- Your assignment: Nothing in the records below should be altered in the copy, although the pictures must be left out.

- Supplied records:

□ □ □ □ □ □ □

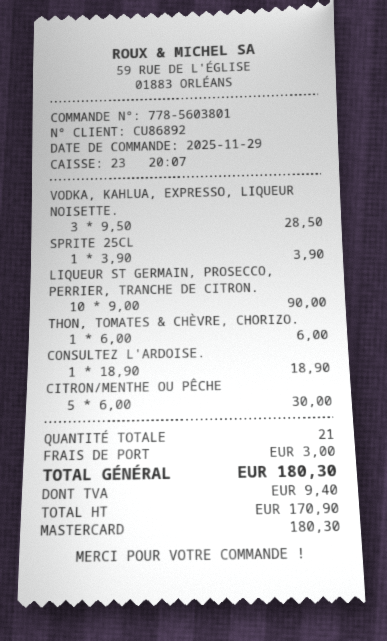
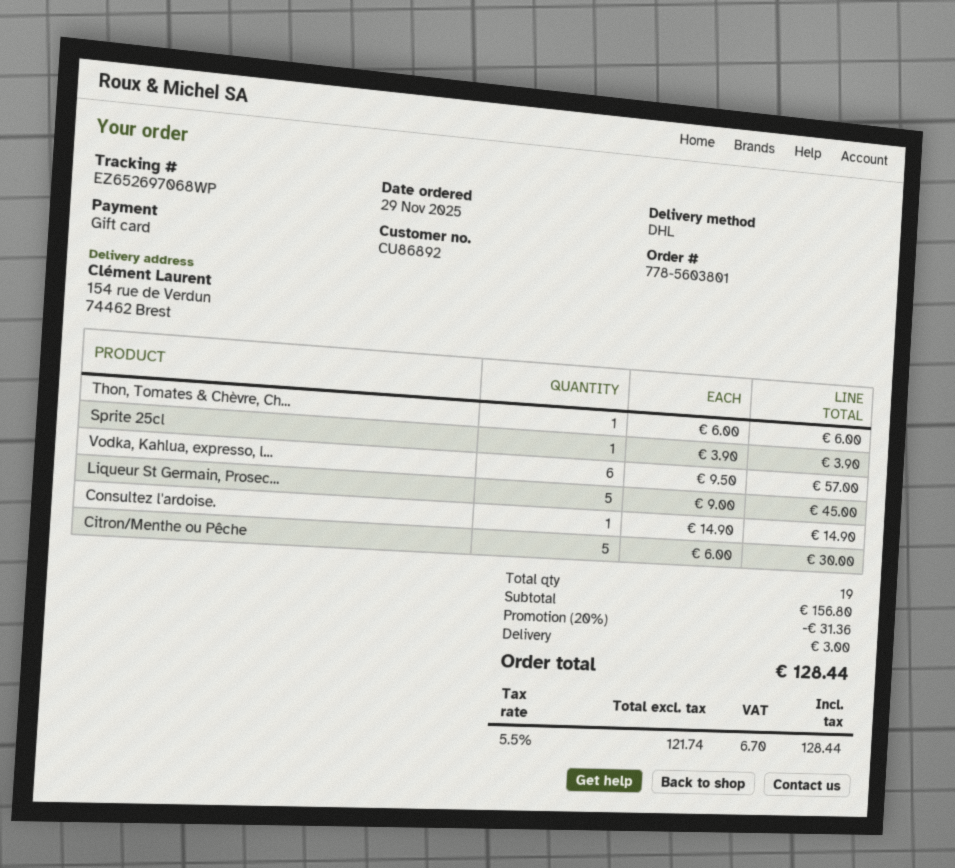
payment method: Mastercard -> gift card
VODKA, KAHLUA, EXPRESSO, LIQUEUR NOISETTE.: 3 x 9.50 = 28.50 -> 6 x 9.50 = 57.00
LIQUEUR ST GERMAIN, PROSECCO, PERRIER, TRANCHE DE CITRON.: 10 x 9.00 = 90.00 -> 5 x 9.00 = 45.00
CONSULTEZ L'ARDOISE.: 1 x 18.90 = 18.90 -> 1 x 14.90 = 14.90
total quantity: 21 -> 19
discount: none -> 20% = 31.36
net: 170.90 -> 121.74
tax: 9.40 -> 6.70
total: 180.30 -> 128.44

□ □ □ □ □ □ □

- Exercise response:
payment method: Mastercard -> gift card
VODKA, KAHLUA, EXPRESSO, LIQUEUR NOISETTE.: 3 x 9.50 = 28.50 -> 6 x 9.50 = 57.00
LIQUEUR ST GERMAIN, PROSECCO, PERRIER, TRANCHE DE CITRON.: 10 x 9.00 = 90.00 -> 5 x 9.00 = 45.00
CONSULTEZ L'ARDOISE.: 1 x 18.90 = 18.90 -> 1 x 14.90 = 14.90
total quantity: 21 -> 19
discount: none -> 20% = 31.36
net: 170.90 -> 121.74
tax: 9.40 -> 6.70
total: 180.30 -> 128.44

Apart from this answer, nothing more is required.